- _Supplied data_:
'''
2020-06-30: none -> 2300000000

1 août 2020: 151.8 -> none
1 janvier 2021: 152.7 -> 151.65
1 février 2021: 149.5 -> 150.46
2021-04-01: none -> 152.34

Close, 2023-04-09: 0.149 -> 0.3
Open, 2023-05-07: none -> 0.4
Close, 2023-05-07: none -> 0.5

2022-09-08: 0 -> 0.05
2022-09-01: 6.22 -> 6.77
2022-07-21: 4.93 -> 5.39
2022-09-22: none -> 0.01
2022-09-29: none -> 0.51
'''
'''
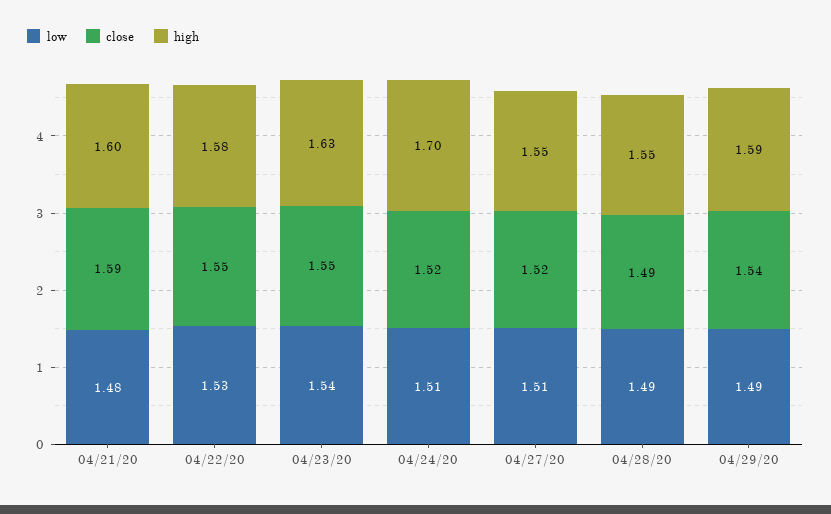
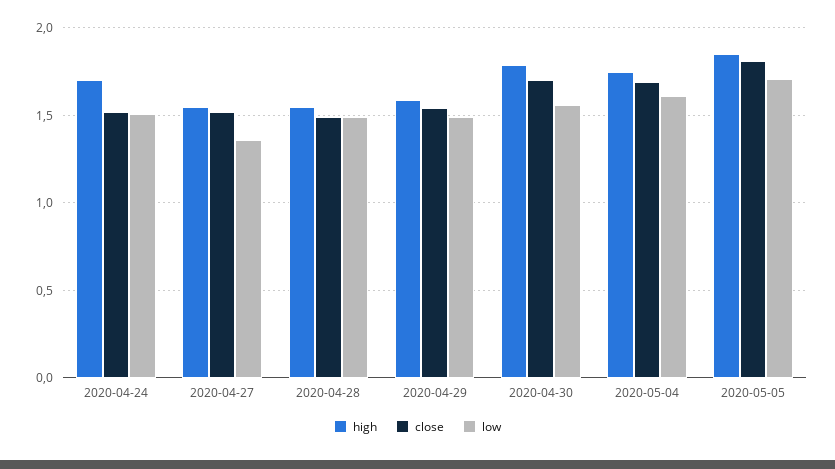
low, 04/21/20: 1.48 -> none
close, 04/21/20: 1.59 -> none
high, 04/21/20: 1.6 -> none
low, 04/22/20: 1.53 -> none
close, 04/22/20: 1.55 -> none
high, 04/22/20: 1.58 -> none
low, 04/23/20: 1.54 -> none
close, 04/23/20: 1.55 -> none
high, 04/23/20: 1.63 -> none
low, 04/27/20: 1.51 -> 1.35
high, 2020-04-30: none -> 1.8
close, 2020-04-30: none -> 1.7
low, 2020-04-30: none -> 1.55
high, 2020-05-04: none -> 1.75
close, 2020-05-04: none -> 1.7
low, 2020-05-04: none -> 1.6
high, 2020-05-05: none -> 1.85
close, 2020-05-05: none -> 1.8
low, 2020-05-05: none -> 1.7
'''
'''
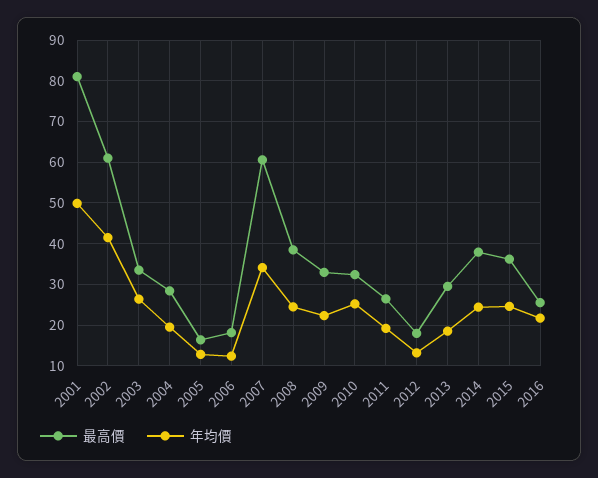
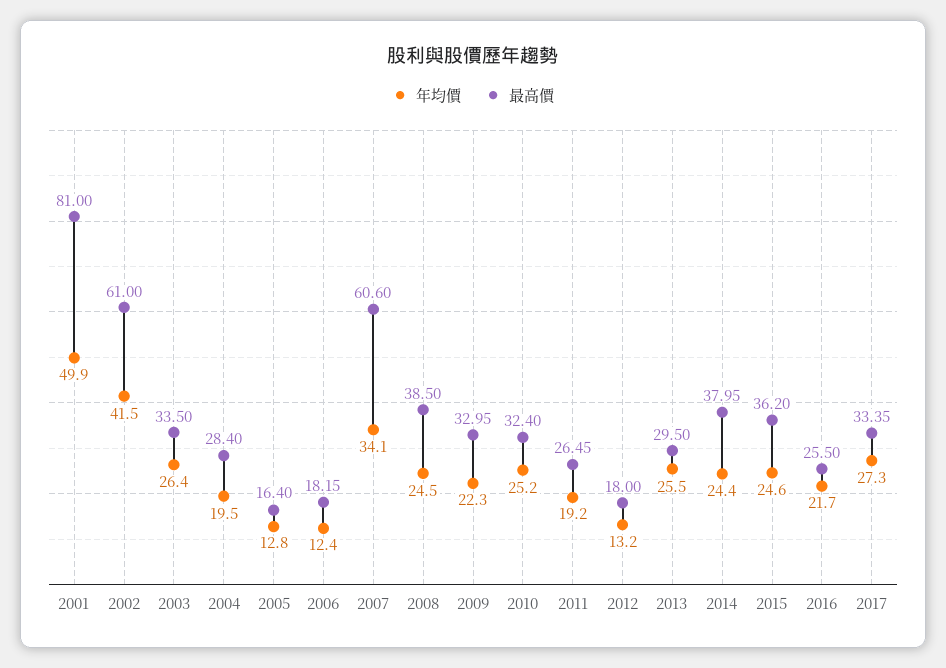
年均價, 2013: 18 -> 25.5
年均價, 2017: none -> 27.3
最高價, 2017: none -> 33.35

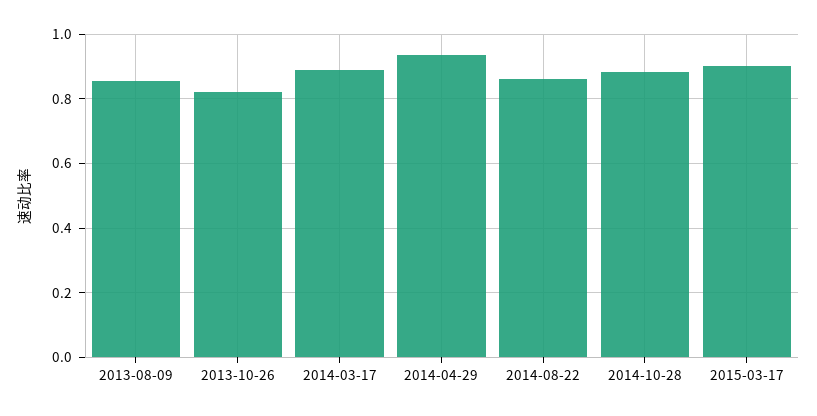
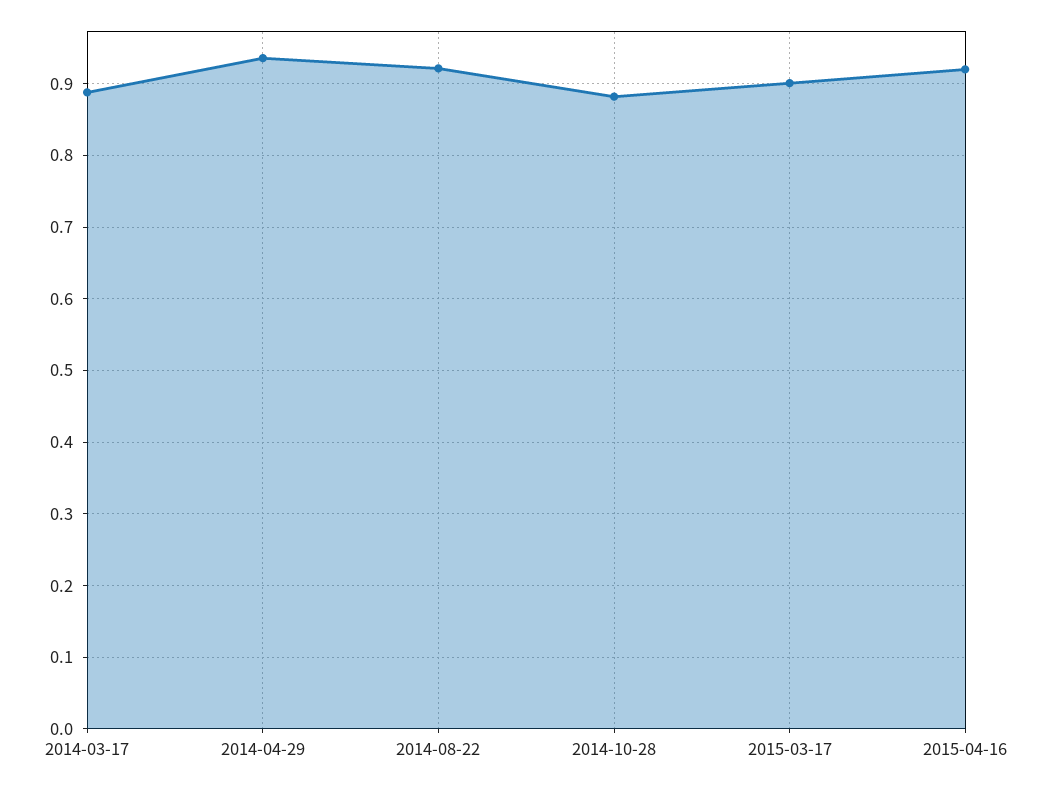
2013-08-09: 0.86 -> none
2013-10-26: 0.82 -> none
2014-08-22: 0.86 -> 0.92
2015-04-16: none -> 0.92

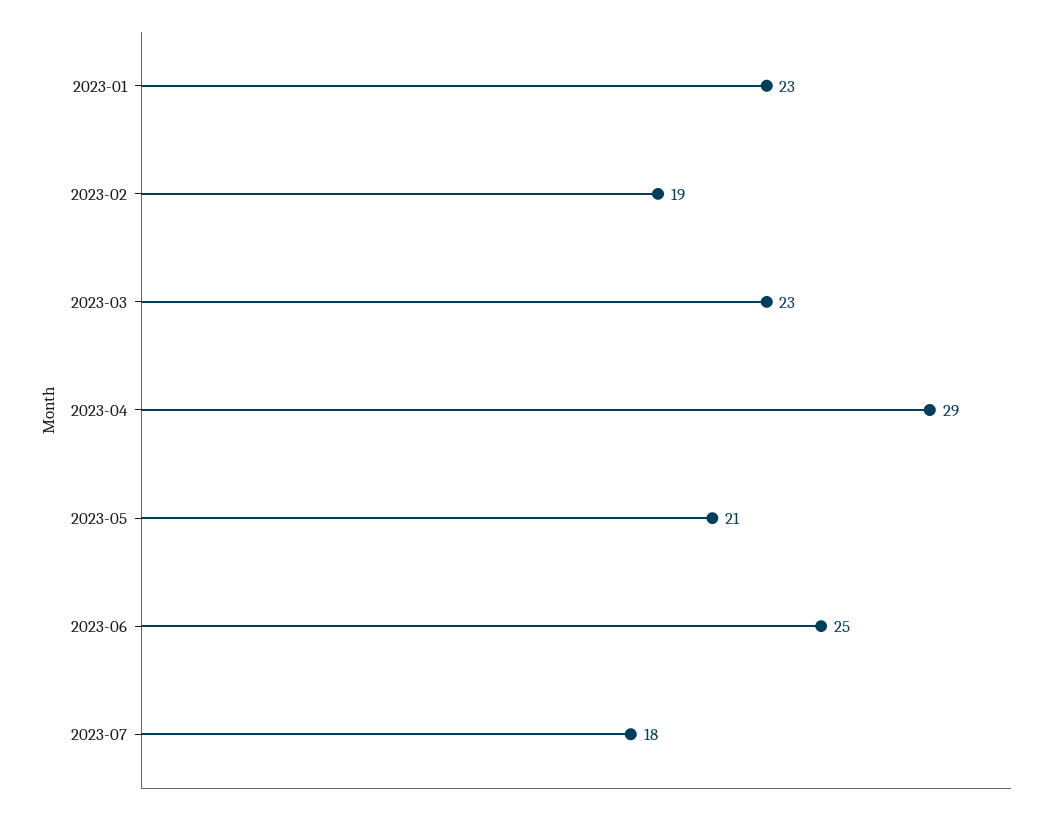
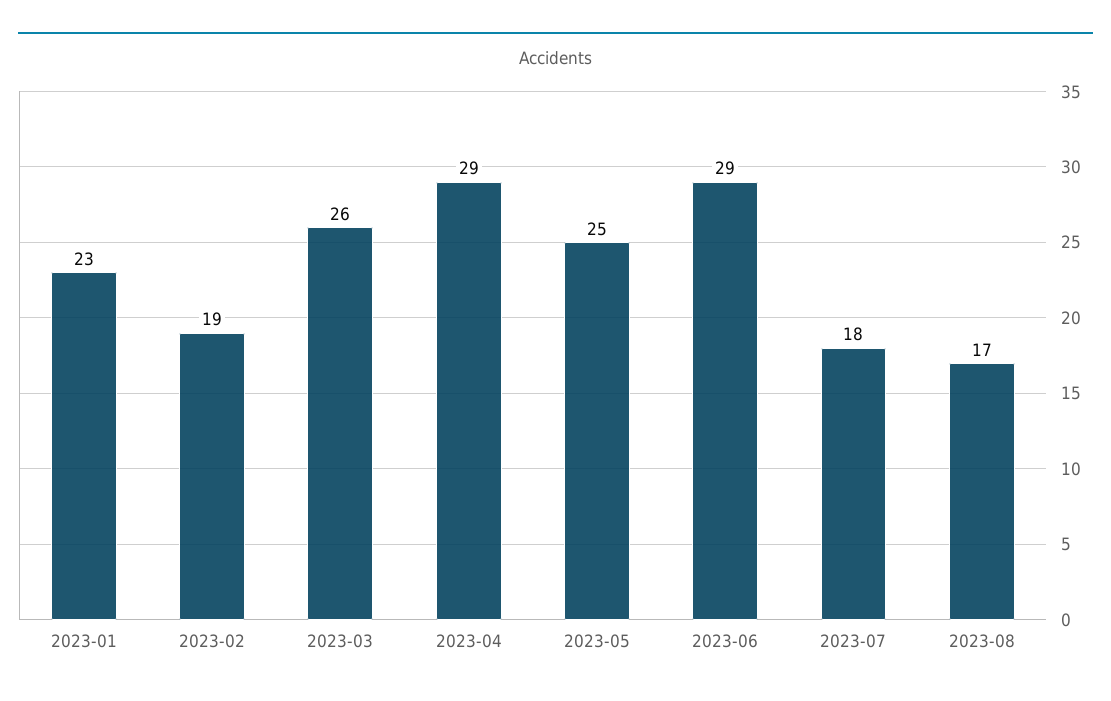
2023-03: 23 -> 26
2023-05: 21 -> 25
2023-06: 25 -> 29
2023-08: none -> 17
'''
- _Aim of the exercise_:
Check the entries above for the word "high" and copy every line where it turns up.

- _Finished task_:
high, 04/21/20: 1.6 -> none
high, 04/22/20: 1.58 -> none
high, 04/23/20: 1.63 -> none
high, 2020-04-30: none -> 1.8
high, 2020-05-04: none -> 1.75
high, 2020-05-05: none -> 1.85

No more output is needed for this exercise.